Grant v. MacLaren (1894) 23 SCR 310

Date: 1894-05-10

Executors and trustees—Accounts—Jurisdiction of probate court—Res judicata.

A court of probate has no jurisdiction over accounts of trustees under a will, and the passing of accounts; containing items relating to the duties of both executors and trustees is not, so far as the latter are concerned, binding on any other court, and a court of equity, in a suit to remove the executors and trustees, may investigate such accounts again and disallow charges of the trustees which were passed by the probate court.

The Supreme Court of Canada, on appeal from a decision that the said charges were properly disallowed, will not re-consider the items so dealt with, two courts having previously exercised a judicial discretion as to the amounts and no question of principle being involved.
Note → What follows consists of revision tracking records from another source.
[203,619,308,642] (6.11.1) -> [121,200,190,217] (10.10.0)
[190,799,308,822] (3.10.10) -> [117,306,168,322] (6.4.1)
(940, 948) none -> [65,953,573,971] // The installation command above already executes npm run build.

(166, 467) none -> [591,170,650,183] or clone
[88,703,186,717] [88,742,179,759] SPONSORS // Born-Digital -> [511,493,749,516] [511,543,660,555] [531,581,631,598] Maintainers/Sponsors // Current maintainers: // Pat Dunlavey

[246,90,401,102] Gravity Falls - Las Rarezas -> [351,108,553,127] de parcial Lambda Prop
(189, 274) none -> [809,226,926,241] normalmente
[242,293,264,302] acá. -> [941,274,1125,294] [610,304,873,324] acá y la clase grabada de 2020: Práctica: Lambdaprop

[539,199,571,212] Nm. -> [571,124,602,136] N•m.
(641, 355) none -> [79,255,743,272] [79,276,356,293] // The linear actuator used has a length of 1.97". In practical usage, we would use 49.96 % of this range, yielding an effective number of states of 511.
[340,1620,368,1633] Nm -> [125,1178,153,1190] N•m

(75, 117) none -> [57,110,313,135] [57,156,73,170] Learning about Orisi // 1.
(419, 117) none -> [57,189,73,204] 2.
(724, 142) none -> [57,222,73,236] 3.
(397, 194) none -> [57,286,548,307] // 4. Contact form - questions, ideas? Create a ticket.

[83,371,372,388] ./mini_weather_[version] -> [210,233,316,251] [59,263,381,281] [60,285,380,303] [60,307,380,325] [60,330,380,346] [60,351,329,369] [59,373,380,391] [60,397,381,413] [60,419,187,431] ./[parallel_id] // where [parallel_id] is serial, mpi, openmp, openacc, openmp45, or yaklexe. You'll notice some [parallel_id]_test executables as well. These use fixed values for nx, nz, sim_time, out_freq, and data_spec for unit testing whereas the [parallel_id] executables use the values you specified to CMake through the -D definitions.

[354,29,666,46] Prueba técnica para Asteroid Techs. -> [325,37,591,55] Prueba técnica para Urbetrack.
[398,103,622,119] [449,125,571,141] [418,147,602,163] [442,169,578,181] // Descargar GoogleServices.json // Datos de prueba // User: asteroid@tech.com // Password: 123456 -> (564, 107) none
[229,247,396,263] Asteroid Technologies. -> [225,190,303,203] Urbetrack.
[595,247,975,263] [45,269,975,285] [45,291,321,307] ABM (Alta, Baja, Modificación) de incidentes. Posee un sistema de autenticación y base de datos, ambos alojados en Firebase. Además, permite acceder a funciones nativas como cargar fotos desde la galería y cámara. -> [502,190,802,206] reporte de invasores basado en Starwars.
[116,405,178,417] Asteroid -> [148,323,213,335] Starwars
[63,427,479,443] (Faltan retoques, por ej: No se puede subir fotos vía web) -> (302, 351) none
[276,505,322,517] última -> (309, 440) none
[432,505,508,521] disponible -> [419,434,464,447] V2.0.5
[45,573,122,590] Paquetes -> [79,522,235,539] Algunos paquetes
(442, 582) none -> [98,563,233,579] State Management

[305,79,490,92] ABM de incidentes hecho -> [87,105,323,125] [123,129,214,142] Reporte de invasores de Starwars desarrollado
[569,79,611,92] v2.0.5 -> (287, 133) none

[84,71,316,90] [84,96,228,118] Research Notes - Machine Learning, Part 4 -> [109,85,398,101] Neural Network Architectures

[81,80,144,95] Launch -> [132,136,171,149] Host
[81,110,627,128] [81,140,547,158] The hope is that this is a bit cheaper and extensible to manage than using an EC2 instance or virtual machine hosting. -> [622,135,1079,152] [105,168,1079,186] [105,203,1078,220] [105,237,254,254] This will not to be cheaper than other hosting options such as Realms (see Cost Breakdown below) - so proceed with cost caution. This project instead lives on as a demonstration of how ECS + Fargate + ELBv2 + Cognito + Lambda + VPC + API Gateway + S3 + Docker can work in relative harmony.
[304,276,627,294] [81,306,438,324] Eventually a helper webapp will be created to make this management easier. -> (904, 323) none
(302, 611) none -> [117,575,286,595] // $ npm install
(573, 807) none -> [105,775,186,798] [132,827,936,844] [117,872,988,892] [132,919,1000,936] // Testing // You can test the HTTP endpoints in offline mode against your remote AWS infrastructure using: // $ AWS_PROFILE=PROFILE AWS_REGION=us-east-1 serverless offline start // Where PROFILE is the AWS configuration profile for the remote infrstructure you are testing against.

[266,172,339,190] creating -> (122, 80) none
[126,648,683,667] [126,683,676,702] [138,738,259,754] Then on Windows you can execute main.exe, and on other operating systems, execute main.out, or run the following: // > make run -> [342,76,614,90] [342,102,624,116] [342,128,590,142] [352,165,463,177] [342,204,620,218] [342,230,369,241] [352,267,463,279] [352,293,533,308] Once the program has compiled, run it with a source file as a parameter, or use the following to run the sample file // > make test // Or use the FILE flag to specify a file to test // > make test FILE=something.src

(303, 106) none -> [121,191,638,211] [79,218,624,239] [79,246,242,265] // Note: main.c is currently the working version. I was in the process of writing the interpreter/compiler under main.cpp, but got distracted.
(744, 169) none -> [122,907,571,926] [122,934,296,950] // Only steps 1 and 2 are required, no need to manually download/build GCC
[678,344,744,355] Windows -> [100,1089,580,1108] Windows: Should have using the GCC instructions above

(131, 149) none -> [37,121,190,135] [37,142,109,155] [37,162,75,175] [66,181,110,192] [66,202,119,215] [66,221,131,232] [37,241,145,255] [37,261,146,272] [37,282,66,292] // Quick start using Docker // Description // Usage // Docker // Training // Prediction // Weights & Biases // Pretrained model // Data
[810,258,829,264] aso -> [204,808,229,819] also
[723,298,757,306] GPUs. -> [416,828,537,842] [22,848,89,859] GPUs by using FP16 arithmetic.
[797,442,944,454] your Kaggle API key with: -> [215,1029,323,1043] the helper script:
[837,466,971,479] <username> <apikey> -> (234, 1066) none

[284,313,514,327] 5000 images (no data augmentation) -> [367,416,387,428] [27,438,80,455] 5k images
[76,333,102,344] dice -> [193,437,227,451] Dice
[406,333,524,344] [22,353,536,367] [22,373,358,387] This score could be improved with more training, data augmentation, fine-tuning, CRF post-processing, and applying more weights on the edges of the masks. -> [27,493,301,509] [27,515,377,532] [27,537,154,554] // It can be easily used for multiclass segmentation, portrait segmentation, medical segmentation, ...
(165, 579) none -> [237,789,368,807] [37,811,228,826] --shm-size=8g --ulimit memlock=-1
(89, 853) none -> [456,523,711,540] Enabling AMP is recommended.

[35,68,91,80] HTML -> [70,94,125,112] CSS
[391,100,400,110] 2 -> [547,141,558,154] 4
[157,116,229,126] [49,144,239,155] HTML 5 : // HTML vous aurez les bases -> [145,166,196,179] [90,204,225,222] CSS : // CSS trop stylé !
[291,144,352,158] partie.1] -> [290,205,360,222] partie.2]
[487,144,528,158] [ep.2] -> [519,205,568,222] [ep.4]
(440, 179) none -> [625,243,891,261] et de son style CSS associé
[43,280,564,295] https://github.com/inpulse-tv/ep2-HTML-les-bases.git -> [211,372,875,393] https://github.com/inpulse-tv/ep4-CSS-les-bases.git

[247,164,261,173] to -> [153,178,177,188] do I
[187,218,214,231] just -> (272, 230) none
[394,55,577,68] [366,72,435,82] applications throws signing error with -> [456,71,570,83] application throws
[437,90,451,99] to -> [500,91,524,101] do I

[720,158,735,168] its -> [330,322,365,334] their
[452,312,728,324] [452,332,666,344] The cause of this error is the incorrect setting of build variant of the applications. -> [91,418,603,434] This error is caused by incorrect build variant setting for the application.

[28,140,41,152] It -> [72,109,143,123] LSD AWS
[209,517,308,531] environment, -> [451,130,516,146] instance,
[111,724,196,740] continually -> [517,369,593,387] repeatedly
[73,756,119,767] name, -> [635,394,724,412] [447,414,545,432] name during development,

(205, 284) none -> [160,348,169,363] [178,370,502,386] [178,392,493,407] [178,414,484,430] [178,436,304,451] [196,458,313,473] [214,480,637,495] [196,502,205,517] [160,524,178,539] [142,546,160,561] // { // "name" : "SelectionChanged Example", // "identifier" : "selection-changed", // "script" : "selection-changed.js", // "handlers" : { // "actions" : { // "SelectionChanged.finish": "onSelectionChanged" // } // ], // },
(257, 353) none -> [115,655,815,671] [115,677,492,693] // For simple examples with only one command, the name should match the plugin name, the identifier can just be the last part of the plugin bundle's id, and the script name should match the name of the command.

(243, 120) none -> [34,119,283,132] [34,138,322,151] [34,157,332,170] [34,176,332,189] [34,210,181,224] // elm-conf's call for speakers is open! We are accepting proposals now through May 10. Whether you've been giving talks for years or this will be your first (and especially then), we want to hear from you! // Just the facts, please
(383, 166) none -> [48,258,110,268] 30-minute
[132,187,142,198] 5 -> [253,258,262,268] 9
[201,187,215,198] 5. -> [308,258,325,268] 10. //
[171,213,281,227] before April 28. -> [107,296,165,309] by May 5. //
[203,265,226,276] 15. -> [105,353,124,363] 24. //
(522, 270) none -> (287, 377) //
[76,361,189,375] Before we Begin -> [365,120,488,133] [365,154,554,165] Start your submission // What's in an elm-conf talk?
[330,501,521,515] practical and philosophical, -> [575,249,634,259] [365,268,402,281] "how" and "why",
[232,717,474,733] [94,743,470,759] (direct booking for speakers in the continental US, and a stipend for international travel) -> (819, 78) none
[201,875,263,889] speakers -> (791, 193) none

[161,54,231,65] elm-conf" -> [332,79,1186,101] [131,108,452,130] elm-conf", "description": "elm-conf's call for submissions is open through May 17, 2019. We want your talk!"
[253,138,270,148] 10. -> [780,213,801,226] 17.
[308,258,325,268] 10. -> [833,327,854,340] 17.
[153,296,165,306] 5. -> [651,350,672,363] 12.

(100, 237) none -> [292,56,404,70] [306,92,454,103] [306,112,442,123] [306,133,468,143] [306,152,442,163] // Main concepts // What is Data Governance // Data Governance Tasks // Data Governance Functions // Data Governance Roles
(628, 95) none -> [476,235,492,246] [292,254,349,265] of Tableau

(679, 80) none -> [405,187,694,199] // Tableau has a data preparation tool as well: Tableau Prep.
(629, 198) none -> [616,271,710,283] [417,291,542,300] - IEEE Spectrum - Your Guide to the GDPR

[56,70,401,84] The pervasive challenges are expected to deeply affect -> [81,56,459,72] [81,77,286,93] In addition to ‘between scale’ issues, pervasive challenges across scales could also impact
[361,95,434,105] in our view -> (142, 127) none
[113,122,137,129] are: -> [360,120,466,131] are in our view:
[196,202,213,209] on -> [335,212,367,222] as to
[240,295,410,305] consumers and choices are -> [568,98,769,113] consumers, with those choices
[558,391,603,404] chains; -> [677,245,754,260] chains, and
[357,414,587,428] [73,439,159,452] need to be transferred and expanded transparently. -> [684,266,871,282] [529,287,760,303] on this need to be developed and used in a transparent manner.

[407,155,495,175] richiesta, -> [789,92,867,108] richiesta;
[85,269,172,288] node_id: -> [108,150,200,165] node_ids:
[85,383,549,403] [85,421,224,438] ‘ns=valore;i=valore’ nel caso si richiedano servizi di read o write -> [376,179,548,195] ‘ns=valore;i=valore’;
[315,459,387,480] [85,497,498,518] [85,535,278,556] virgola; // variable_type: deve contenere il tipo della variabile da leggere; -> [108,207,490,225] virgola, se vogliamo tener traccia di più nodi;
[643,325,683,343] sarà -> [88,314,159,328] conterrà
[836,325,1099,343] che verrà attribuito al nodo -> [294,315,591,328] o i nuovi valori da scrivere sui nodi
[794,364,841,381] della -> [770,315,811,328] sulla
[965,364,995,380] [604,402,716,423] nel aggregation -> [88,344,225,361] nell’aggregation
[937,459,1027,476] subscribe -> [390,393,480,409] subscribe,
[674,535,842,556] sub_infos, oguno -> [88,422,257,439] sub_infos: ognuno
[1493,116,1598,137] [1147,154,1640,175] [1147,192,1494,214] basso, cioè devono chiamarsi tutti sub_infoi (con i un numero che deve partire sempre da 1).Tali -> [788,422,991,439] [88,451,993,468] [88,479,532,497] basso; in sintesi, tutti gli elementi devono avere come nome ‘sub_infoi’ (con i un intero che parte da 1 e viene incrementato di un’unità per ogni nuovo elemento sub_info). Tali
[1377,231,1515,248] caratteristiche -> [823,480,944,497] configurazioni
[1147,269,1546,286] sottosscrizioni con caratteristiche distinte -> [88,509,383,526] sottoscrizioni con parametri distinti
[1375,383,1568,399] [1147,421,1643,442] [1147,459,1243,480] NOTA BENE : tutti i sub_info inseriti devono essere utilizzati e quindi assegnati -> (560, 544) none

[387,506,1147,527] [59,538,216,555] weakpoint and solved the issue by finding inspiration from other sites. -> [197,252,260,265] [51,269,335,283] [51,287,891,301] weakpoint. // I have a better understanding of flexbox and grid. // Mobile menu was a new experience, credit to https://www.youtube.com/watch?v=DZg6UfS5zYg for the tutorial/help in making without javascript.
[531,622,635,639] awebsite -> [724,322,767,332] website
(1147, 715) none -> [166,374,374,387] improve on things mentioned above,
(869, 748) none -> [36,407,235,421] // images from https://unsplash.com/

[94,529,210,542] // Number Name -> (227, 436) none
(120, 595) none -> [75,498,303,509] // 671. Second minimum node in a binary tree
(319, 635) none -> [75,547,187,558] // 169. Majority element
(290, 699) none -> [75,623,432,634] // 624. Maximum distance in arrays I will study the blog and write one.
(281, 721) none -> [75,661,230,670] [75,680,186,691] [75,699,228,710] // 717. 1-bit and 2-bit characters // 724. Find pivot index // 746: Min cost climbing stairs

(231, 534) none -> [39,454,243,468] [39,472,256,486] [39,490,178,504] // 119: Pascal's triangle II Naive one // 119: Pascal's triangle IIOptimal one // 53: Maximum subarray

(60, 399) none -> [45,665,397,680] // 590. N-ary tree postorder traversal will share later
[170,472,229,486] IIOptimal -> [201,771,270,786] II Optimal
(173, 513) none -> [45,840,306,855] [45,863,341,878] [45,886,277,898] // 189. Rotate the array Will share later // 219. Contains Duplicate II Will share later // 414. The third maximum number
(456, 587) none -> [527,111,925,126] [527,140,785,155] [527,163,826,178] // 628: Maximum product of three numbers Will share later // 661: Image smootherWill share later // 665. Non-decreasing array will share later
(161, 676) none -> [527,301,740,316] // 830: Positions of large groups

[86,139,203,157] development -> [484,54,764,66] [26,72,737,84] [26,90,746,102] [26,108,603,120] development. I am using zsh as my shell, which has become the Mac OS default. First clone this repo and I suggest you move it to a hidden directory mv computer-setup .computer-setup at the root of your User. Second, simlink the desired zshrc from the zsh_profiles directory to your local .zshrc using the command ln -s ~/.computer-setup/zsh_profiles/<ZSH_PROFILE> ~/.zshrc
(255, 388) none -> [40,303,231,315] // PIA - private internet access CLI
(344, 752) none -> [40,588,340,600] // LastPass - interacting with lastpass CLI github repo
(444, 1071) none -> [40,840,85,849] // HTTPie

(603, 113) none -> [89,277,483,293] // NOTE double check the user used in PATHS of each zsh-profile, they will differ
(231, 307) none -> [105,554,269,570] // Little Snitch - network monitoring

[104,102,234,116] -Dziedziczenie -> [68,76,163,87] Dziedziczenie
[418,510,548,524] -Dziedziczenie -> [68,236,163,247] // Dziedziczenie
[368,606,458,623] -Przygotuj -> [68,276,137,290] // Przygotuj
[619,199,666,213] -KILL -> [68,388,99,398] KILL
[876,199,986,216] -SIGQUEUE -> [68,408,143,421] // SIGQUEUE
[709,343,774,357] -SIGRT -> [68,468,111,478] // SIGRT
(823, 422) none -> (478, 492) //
A letter written by a trustee under a will to the cestuis que trust threatening in case proceedings are taken against him to make disclosures as to malpractices by the testator, which might result in heavy penalties being exacted from the estate, is such an improper act as to call for his immediate removal from the trusteeship.

Appeal from a decision of the Supreme Court of New Brunswick, reversing the ruling of the judge in equity on exceptions to a referee's report.

The defendants, the Grants, were executors and trustees under the will of John W. Nicholson, who had been a wholesale liquor dealer in the City of St.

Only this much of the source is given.